Further plans: Building on our current findings, we plan to expand our research by adding more data and exploring new aspects of sleep and lifestyle. One of our next steps is to use longitudinal data to study how sleep quality and lifestyle factors change over time. This will give us a deeper understanding of these relationships. We also aim to include additional variables, such as mental health, dietary habits, and socioeconomic status, to create a more detailed analysis.
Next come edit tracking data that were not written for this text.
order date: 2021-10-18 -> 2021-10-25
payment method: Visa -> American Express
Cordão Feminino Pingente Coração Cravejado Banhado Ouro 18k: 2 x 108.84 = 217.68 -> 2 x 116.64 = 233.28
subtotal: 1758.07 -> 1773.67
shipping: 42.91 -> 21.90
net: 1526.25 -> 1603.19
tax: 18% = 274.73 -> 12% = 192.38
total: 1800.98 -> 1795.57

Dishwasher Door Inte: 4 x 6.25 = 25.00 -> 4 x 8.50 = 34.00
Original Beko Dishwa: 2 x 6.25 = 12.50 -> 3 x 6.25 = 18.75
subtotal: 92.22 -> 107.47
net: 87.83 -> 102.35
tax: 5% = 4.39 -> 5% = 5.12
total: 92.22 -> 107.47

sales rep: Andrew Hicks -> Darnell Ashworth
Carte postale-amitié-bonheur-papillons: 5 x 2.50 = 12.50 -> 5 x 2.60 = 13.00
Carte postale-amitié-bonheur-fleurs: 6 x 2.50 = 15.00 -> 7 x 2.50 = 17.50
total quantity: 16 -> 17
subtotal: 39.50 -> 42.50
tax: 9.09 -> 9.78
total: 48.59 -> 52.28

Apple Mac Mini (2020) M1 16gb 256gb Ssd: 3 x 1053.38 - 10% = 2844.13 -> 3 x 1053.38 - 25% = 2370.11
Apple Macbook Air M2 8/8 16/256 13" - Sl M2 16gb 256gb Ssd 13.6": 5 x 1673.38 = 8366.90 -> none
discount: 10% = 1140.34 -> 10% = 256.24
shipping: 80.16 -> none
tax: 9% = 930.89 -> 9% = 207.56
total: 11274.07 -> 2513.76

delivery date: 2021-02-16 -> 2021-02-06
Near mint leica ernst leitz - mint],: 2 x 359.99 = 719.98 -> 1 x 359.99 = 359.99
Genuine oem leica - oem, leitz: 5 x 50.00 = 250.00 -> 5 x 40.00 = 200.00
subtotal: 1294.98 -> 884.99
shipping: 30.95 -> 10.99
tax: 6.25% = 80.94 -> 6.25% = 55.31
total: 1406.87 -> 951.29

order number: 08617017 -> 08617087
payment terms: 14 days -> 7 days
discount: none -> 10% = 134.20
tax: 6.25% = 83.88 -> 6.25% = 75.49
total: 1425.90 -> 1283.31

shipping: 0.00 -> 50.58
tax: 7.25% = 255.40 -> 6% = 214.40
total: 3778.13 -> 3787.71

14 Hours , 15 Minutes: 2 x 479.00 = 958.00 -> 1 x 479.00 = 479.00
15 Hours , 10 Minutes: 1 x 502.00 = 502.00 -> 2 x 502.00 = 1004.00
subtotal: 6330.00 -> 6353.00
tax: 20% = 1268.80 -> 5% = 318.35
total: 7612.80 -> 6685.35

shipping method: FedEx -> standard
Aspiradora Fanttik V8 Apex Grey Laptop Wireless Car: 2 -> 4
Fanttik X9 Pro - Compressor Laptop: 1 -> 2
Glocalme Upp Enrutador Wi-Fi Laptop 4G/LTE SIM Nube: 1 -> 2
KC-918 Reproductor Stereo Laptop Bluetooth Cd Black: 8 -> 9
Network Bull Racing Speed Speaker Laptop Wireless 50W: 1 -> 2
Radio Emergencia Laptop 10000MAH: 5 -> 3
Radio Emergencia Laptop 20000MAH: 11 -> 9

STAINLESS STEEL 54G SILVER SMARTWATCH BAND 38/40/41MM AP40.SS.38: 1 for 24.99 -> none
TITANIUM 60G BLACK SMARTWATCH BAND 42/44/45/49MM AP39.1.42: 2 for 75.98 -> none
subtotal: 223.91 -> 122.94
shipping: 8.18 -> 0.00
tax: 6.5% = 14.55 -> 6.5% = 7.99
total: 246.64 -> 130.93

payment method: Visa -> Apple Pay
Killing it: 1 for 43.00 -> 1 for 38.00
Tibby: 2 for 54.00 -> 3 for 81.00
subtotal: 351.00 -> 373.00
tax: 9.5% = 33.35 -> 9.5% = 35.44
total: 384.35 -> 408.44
While we have already applied hierarchical clustering, we plan to refine and compare its results with other advanced methods to ensure we capture the most meaningful patterns in the data. Additionally, we aim to use machine learning models to predict sleep quality based on lifestyle factors, which could help create personalized recommendations for improving sleep.

Lastly, we want to apply these findings in practical ways by collaborating with public health programs. This could include developing workplace wellness initiatives or community projects to raise awareness and promote better sleep. These steps will help us build on our current work and contribute to a better understanding of sleep health and its impact on overall well-being.